Coup de cœur : l’Ukraine encore et toujours

 

Pendant que des représentants de cinéastes ukrainiens ne remisent pas leur colère face à la présence en compétition du Russe Kirill Serebrennikov, pourtant dissident, avec La femme de Tchaïkovski, des images de l’invasion sauvage embrasent le Palais. Le documentaire Mariupolis 2 du Lituanien Mantas Kvedaravicius, tué par l’armée russe en Ukraine sous les bombes en avril dernier, a soulevé les émotions. Dans la ville martyre de Marioupol, il a capté des scènes de guerre et de vie quotidienne des habitants luttant pour leur survie. Le cinéaste devient ainsi à Cannes un symbole de résistance.

Coup de gueule : TikTok rappelé à l’ordre

Les réseaux sociaux ne sont pas toujours solubles dans un festival comme Cannes, quand ils font fi des élémentaires règles d’éthique. Le cinéaste franco-cambodgien Rithy Panh a démissionné de son poste de président du premier jury TikTok du court métrage au Festival.

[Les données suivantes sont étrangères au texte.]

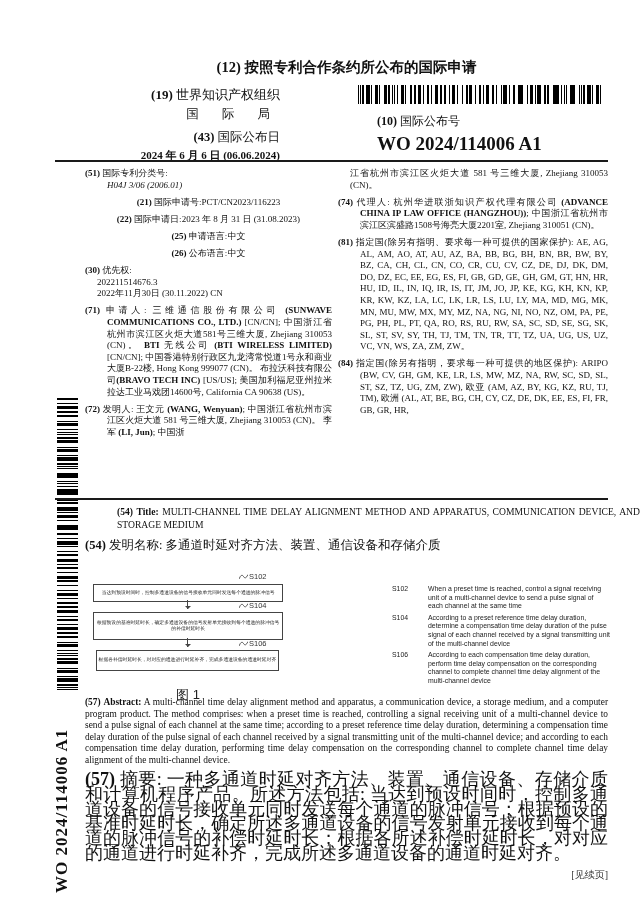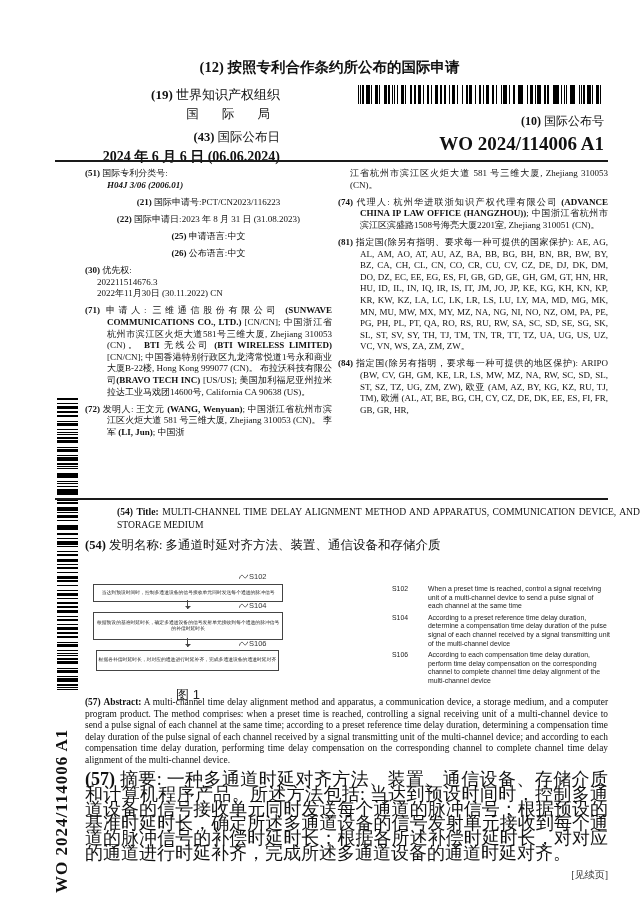--- a/index.html
+++ b/index.html
@@ -7,43 +7,43 @@
     position:relative; width:640px; height:905px; background:#fff;
     color:#111; font-family:"Liberation Serif","DejaVu Serif",serif;
     overflow:hidden;
   }
   b { font-weight:bold; }
   .rule { position:absolute; background:#1a1a1a; height:2px; }
   .rule-top { left:55px; top:160px; width:553px; }
   .rule-mid { left:55px; top:498px; width:553px; }
 
   
-  .heading12 { position:absolute; left:68px; top:58px; width:523px; text-align:center; font-size:14.5px; font-weight:bold; }
+  .heading12 { position:absolute; left:85px; top:58px; width:523px; text-align:center; font-size:14.5px; font-weight:bold; }
   .org-block { position:absolute; left:95px; top:86px; width:185px; font-size:13px;text-align:right; }
   .org-line1 { white-space:nowrap; }
   .org-bureau { padding-left:46px; letter-spacing:10px; font-size:12.5px; margin-top:2px; }
   .pubdate-label { margin-top:6px; padding-left:16px; font-size:12.5px; }
-  .pubdate-value { font-weight:bold; font-size:14px; margin-top:2px; white-space:nowrap; }
+  .pubdate-value { font-weight:bold; font-size:11px; margin-top:2px; white-space:nowrap; }
 
   .logo-block { position:absolute; left:272px; top:84px; width:80px; text-align:center; }
   .globe {
     width:50px; height:50px; margin:0 auto; border-radius:50%; overflow:hidden;
     transform:rotate(-18deg);
     background:repeating-linear-gradient(0deg,#000 0 2.6px,#fff 2.6px 5.6px);
   }
   .logo-text { margin-top:4px; font-family:"Liberation Sans","DejaVu Sans",sans-serif; font-weight:bold; font-size:14px; letter-spacing:2px; white-space:nowrap; }
   .logo-sep { font-weight:normal; color:#555; padding:0 2px; }
 
   .barcode-top {
     position:absolute; left:358px; top:85px; width:246px; height:19px;
     background-image:
       repeating-linear-gradient(90deg,#000 0 1.5px,transparent 1.5px 4px,#000 4px 6.5px,transparent 6.5px 8px,#000 8px 9px,transparent 9px 13px),
       repeating-linear-gradient(90deg,transparent 0 2px,#000 2px 3px,transparent 3px 9px,#000 9px 12px,transparent 12px 17px);
   }
-  .pubno-block { position:absolute; left:364px; top:113px; width:240px; text-align:right; }
+  .pubno-block { position:absolute; left:377px; top:113px; width:240px; text-align:left; }
   .pubno-label { font-size:12px; }
   .pubno-value { font-size:19px; font-weight:bold; margin-top:3px; white-space:nowrap; }
 
   
   .barcode-left {
     position:absolute; left:57px; top:398px; width:21px; height:292px;
     background-image:
       repeating-linear-gradient(0deg,#000 0 1.5px,transparent 1.5px 4px,#000 4px 6.5px,transparent 6.5px 8px,#000 8px 9px,transparent 9px 13px),
       repeating-linear-gradient(0deg,transparent 0 2px,#000 2px 3px,transparent 3px 9px,#000 9px 12px,transparent 12px 17px);
   }
@@ -55,21 +55,21 @@
 
   
   .col { position:absolute; top:168px; font-size:9px; line-height:11.6px; }
   .col-left  { left:85px;  width:247px; }
   .col-right { left:338px; width:270px; }
   .item { margin-bottom:5.5px; }
   .hang { padding-left:22px; text-indent:-22px; text-align:justify; }
   .row { display:flex; justify-content:center; }
   .row .lbl { white-space:nowrap; }
   .row .val { text-align:right; }
-  .ipc-val { font-weight:bold; font-style:italic; }
+  .ipc-val { font-weight:normal; font-style:italic; }
   .prio-row { display:flex; justify-content:space-between; padding-left:12px;flex-direction:column; }
   .cont { text-align:justify; padding-left:12px; }
 
   
   .title-en { position:absolute; left:85px; top:506px; width:523px; font-size:9.6px; line-height:12.5px; text-align:justify;margin-left:32px; }
   .title-zh { position:absolute; left:85px; top:537px; width:523px; font-size:12.5px; }
 
   
   .figure { position:absolute; left:93px; top:578px; width:190px; height:110px; font-family:"Liberation Sans","DejaVu Sans",sans-serif; }
   .fc-box { position:absolute; left:0; width:188px; border:1px solid #444; display:flex; align-items:center; justify-content:center; background:#fff; }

Il n’en pouvait plus des pressions indues exercées par le réseau social chouchou des jeunes pour contrôler le jeu. « Il faut que TikTok comprenne qu’un jury, c’est souverain, a-t-il martelé. Vous pouvez choisir des films, ça s’appelle la sélection, choisir le jury, mais après il faut le laisser faire son travail. » En fin de compte, TikTok est revenu à la raison et Rithy Panh s’est ravisé.

Odile Tremblay est l’invitée du Festival de Cannes.